RE:RE:RE:Full report from Doug LoeRight, and I would assume TNBC is lead but that they would rank pancreatic and ovarian pretty close behind based on large population of unmet need. I suppose you could say the same for colorectal, but like you say, they can't do it all in the first trial. They can clearly tackle them quickly thereafter and will be trialing TH1904 at some point. I guess you go for the ones where the response rate is over a certain hurdle of response.
I am guessing the strategy is to go for the most prevalent but hardest to treat with unmet need so that you get all the accelerated approvals and breakthrough therapy designations. Then do the others right in the background until those are completed. That's where you could partner an indication out if you want someone else to run with it and it's a relatively smaller indication.
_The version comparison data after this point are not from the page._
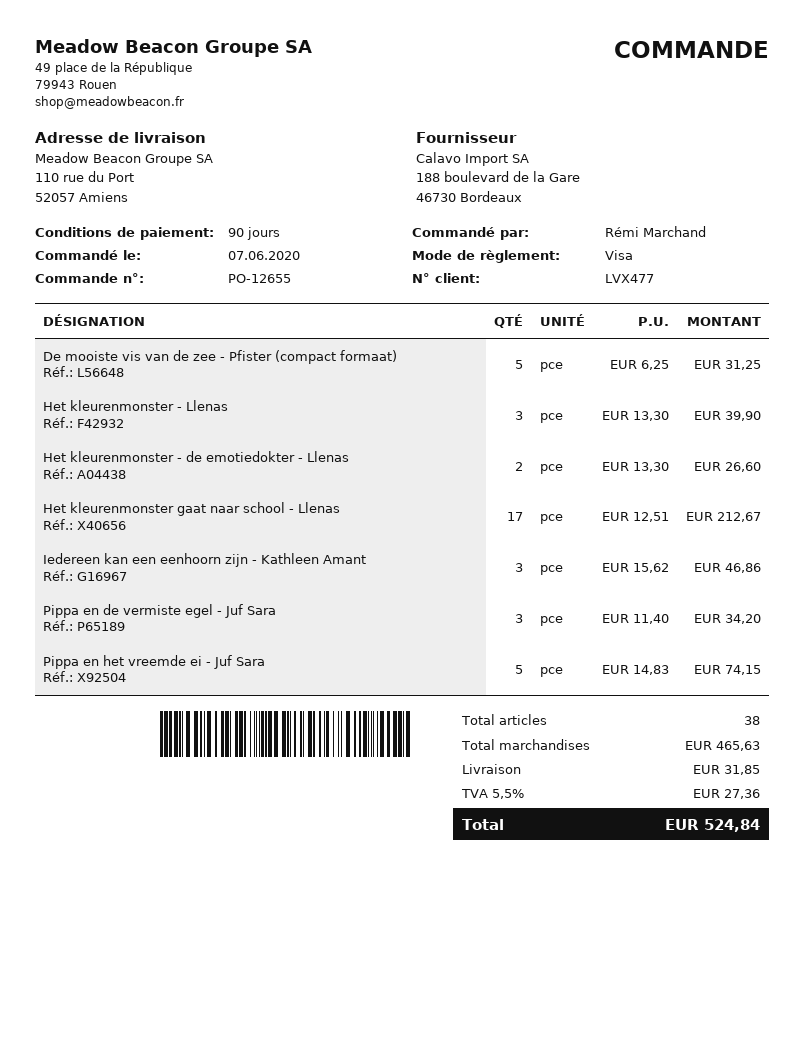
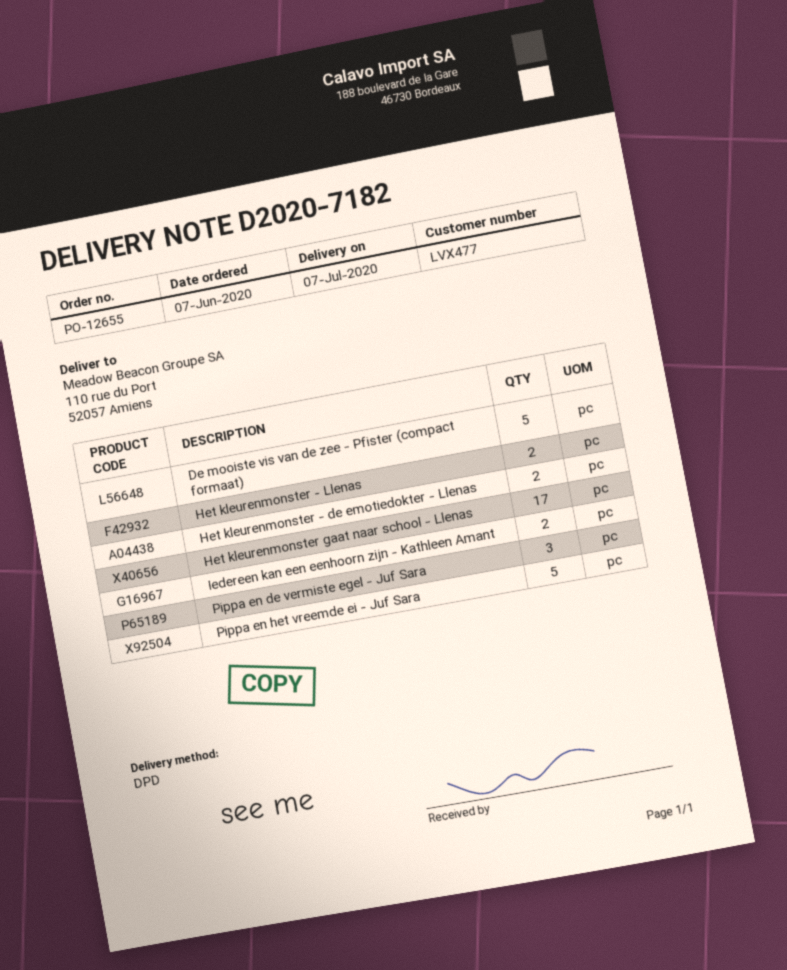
Het kleurenmonster - Llenas: 3 -> 2
Iedereen kan een eenhoorn zijn - Kathleen Amant: 3 -> 2

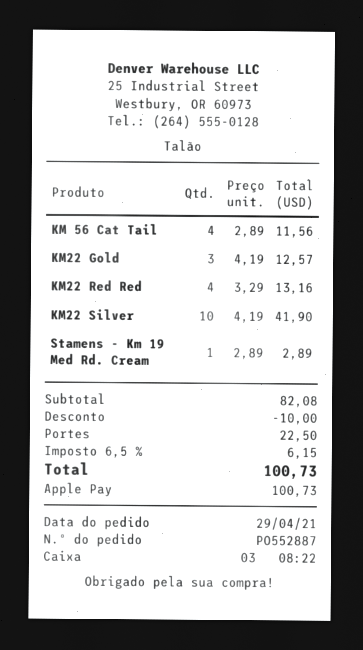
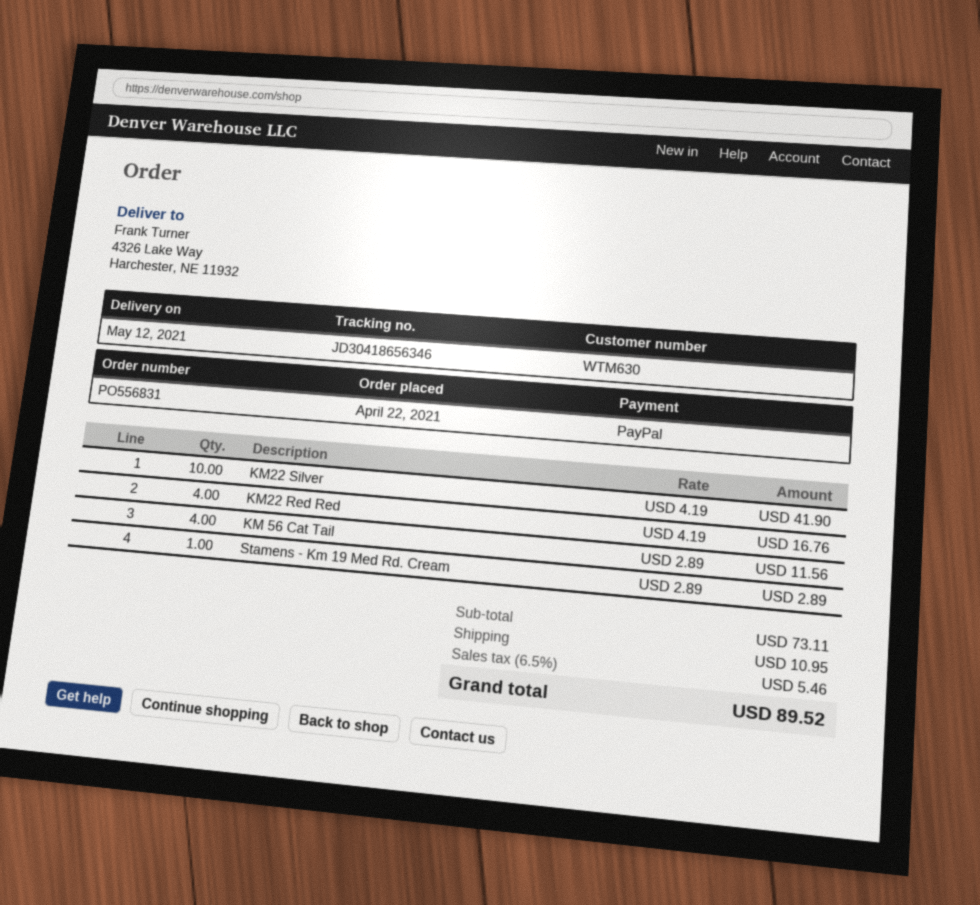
order number: PO552887 -> PO556831
order date: 2021-04-29 -> 2021-04-22
payment method: Apple Pay -> PayPal
KM22 Gold: 3 x 4.19 = 12.57 -> none
KM22 Red Red: 4 x 3.29 = 13.16 -> 4 x 4.19 = 16.76
subtotal: 82.08 -> 73.11
discount: 10.00 -> none
shipping: 22.50 -> 10.95
tax: 6.5% = 6.15 -> 6.5% = 5.46
total: 100.73 -> 89.52

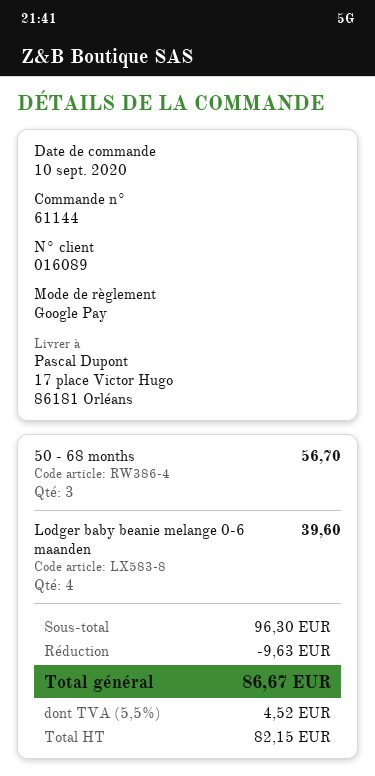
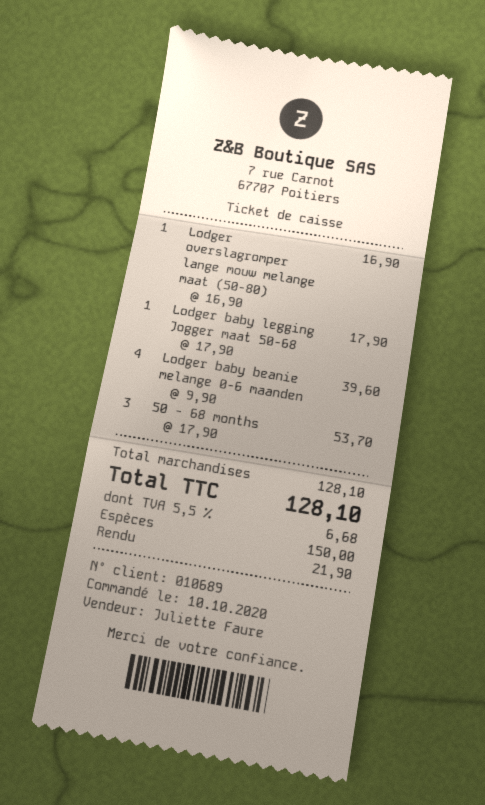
order date: 2020-09-10 -> 2020-10-10
customer number: 016089 -> 010689
payment method: Google Pay -> cash
50 - 68 months: 3 for 56.70 -> 3 for 53.70
Lodger overslagromper lange mouw melange maat (50-80): none -> 1 for 16.90
Lodger baby legging Jogger maat 50-68: none -> 1 for 17.90
subtotal: 96.30 -> 128.10
discount: 9.63 -> none
tax: 5.5% = 4.52 -> 5.5% = 6.68
total: 86.67 -> 128.10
qwerty22 wrote: The data will come in stages. The types of info that support approval are ORR, DOR, PFS etc (go learn the language of RECIST). Before that we certainly will start to get reports on safety and an efficacy signal as they get something meaningful but that will be on small numbers of patients maybe over several indications and there is no way to construct ORR etc from those. The first stage data (roughly Ph1 part 1) (maybe mid/late 2021 thru to mid 2022) will be 'signals', indicatating if the drug can do what is expected. The 2nd stage (Ph1 part2) data (late 2022) might be the first chance to QUANTIFY that signal and relate it to other drugs for each indication, still slim data for doing that though. At that stage the promising indication can go into expansion trials (Ph2) that's when the meat goes on the bone.
He's only talking about "preferred target" here it makes sense that that particular decision will come at the end (interim) of Ph 1 part 2. If he has to piece together a model he can't do that without certain info in hand such as which indication they are chasing. Like him I like the basket trial approach but it does come with some downsides like a delay in ascribing a lead indication. If they'd just focused on tnbc then we'd know the lead indication from the start but we'd lose some of the benefits of a basket trial. It's highly unlikely they move forward with all 4/5 indications so which indications make it will need to be worked out from the data.
jeffm34 wrote: "We expect to revisit our assumption on preferred target indication for TH1902 once we have Phase I tumor response data to review, probably near end-of-F2022 if the trial commences enrollment in early FQ321 as Thera predicts."
He's not expecting to see tumour response data until the end of 2022?